Software donation gives students a head start for oil and gas industry careers

Posted by
On February 4, 2013

A donation worth more than $1.7 million from the engineering firm Petroleum Experts (known as Petex) will allow students at Missouri University of Science and Technology to learn from the latest in petroleum engineering software tools.


Headquartered in Edinburgh in the United Kingdom, Petex has developed a suite of engineering software designed to improve the efficiency of oil and gas fields.

Petex has granted a license to Missouri S&T to use the petroleum engineering company’s Integrated Production Modeling suite. The software has a commercial value of $1,717,820.

“These petroleum engineering software tools are the standard across the worldwide oil and gas industry and are currently used by more than 350 oil and gas companies,” says Dr. Hamid Guedroudj, Petex’s technical director. “By incorporating these tools in the curriculum, Missouri S&T will make sure their petroleum engineering students have access to the latest and most widely used software in the industry.”

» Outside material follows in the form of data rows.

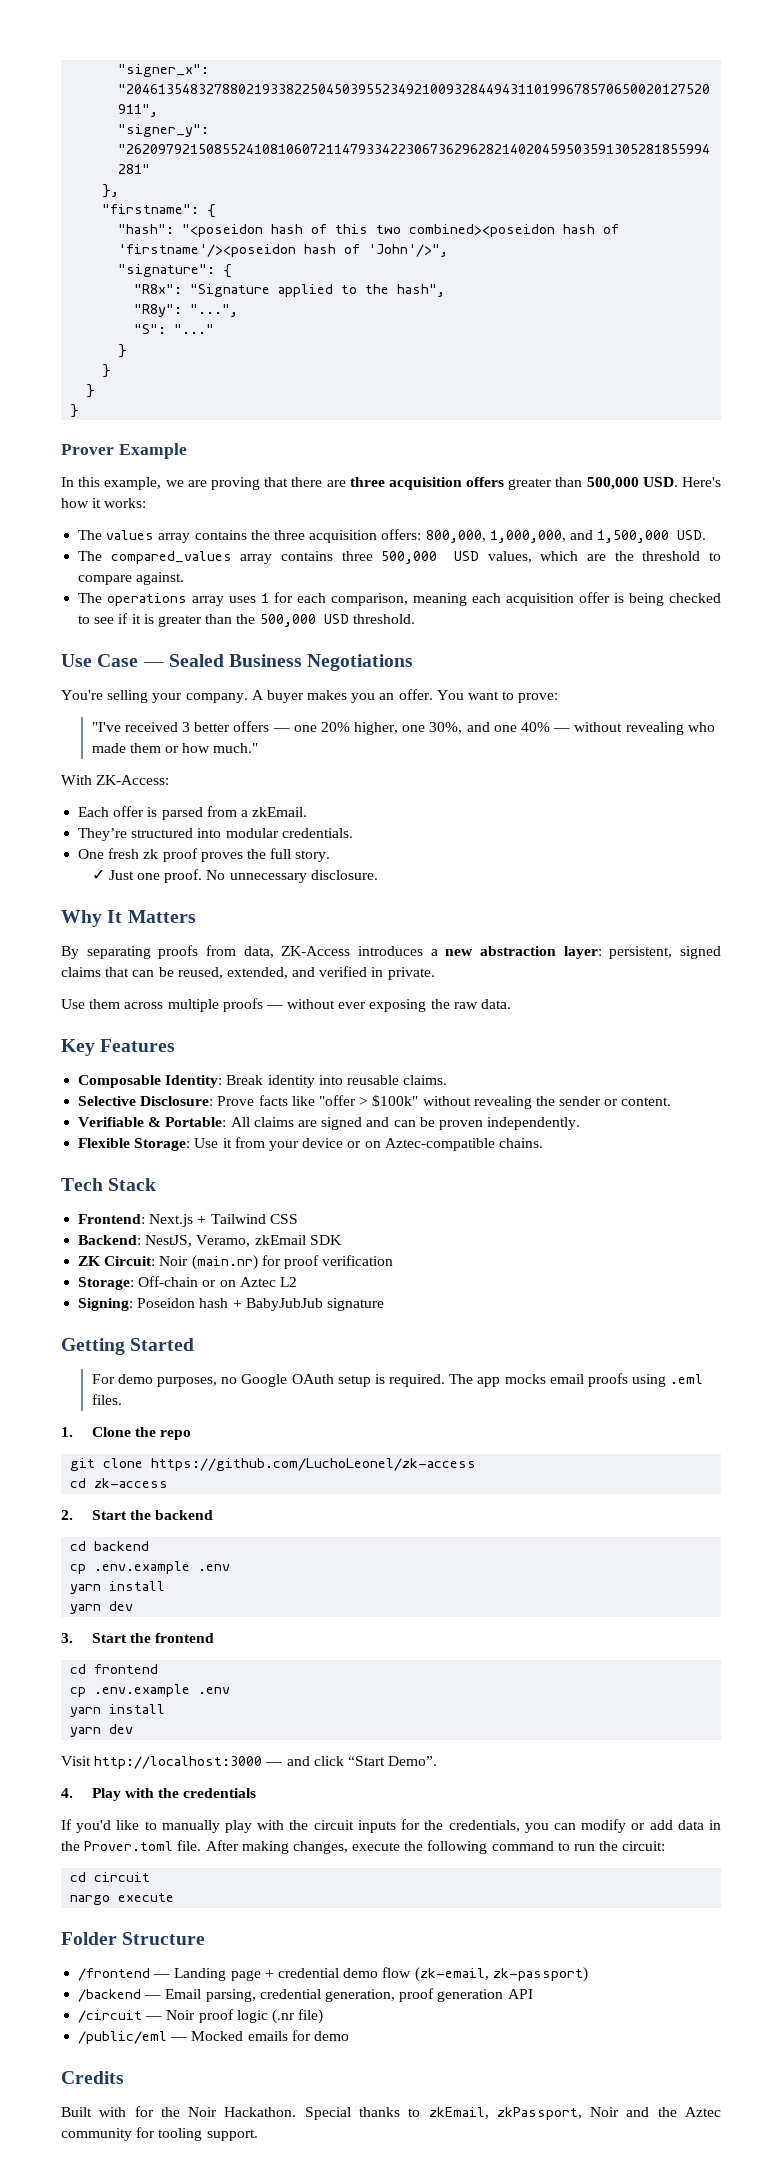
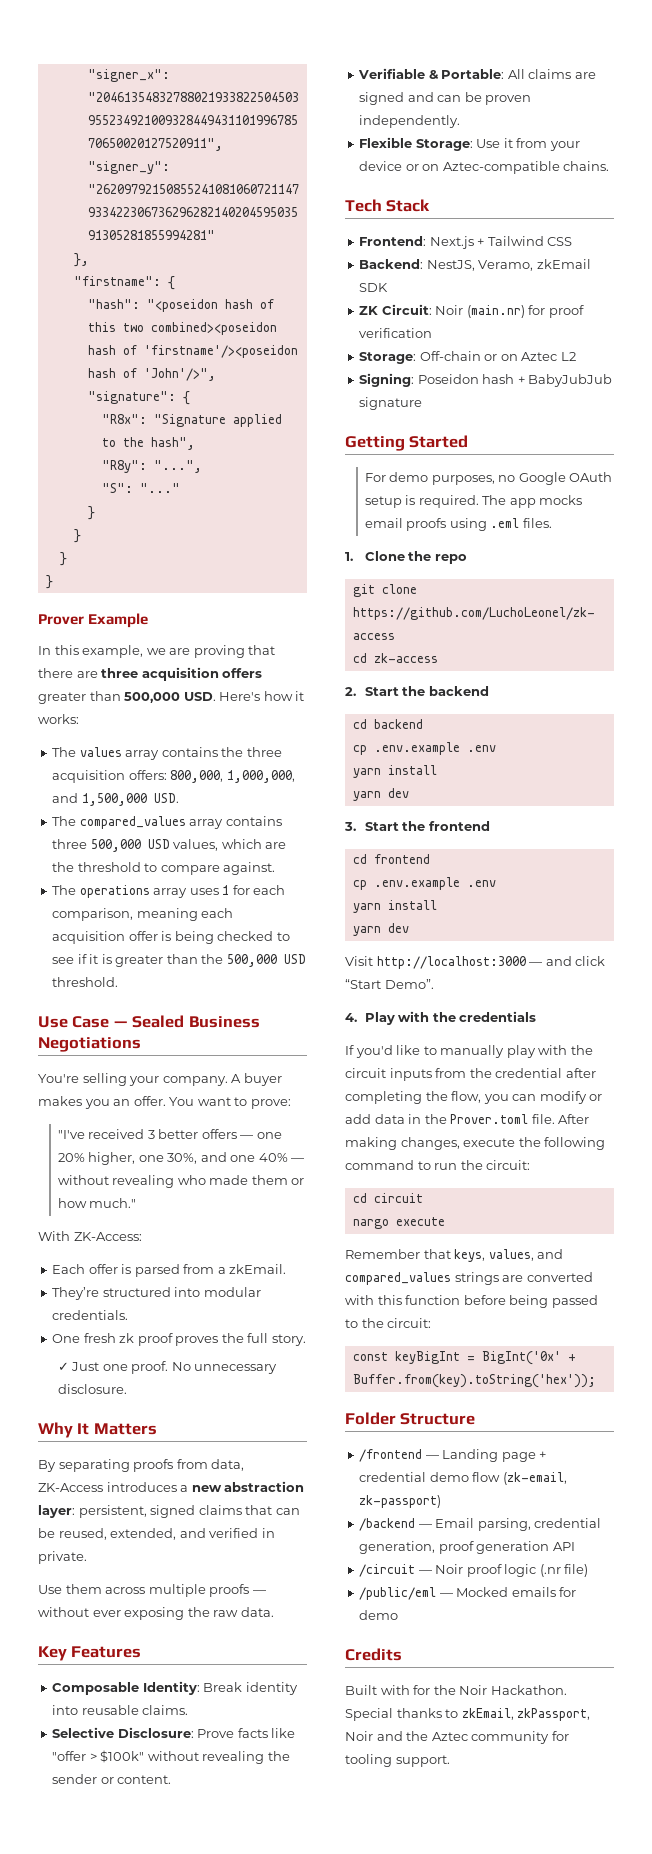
- If you'd like to manually play with the circuit inputs for the credentials, you can modify or add data in the Prover.toml file.
+ If you'd like to manually play with the circuit inputs from the credential after completing the flow, you can modify or add data in the Prover.toml file.
+ Remember that keys, values, and compared_values strings are converted with this function before being passed to the circuit:
+ const keyBigInt = BigInt('0x' + Buffer.from(key).toString('hex'));

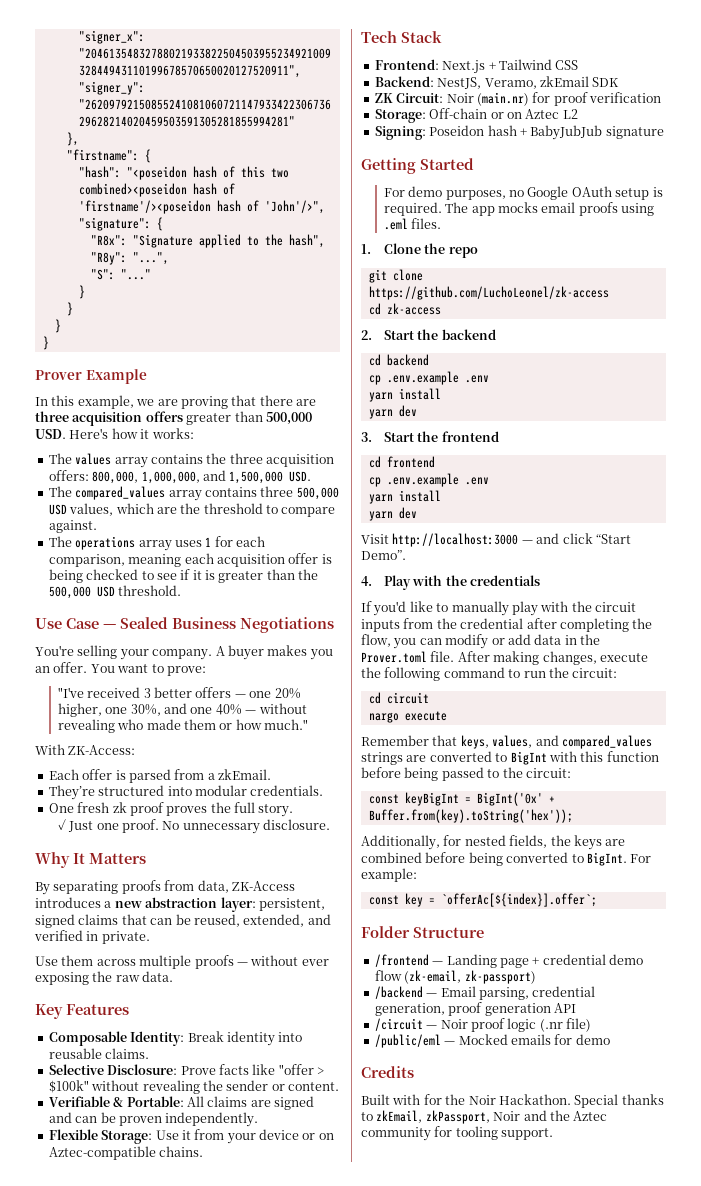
- Remember that keys, values, and compared_values strings are converted with this function before being passed to the circuit:
+ Remember that keys, values, and compared_values strings are converted to BigInt with this function before being passed to the circuit:
+ Additionally, for nested fields, the keys are combined before being converted to BigInt. For example:
+ const key = `offerAc[${index}].offer`;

“Missouri S&T’s petroleum engineering program currently uses Petex software in production engineering, completions and artificial lift courses as well as graduate research,” says Dr. Shari Dunn-Norman, associate professor of petroleum engineering at Missouri S&T. “With this software gift, the full suite of programs will now enhance our capabilities in reservoir engineering and the geosciences.”

The Petex engineering models capture the physics, geology, engineering and fluid thermodynamics to model full production systems – from reservoir, the oil and gas wells, to the surface pipeline system and process. These models once built are used to optimize production for existing oil and gas fields and assist with the system design of new fields.

Dunn-Norman adds that the donation will help students gain the skills necessary for their future. “This is the leading software in nodal analysis and production optimization from wellbore to surface pipelines and it is vital that our students are experienced in using it,” says Dunn-Norman.

The Petex software will be used by more than 200 petroleum engineering students at Missouri S&T, as well as geology and geophysics students, says Dunn-Norman. S&T’s petroleum engineering program is integrated with the geosciences programs, she adds.

S&T students will have access to the full Integrated Production Modeling suite, which consists of the following:

  • PVTP, which predicts the effect of process conditions on the composition of hydrocarbon mixtures and fluid characterization
  • MBAL, an analytical reservoir tool commonly used for modeling the fluid dynamic reservoir effects and material balance.
  • REVEAL, which is designed to study specialized reservoir effects and assess their impact on the injection, production and enhanced oil recovery from the reservoir, capturing the thermal, rock mechanics and chemistry.
  • PROSPER, a design and optimization program for modeling most types of oil and gas well configurations.
  • GAP, a multiphase oil and gas optimizer that models the surface gathering pipeline network of field production systems. GAP integrates dynamically the reservoir model (MBAL) and well models (PROSPER).
  • RESOLVE, a field engineering development tool that manages and control the IPM suite, Reservoir Simulators, Process Simulators to dynamically model, optimise and provide production forecasts of field operating scenarios. RESOLVE enables coupling of most major industry reservoir, process and economics simulation model to better evaluate and operate oil and gas fields.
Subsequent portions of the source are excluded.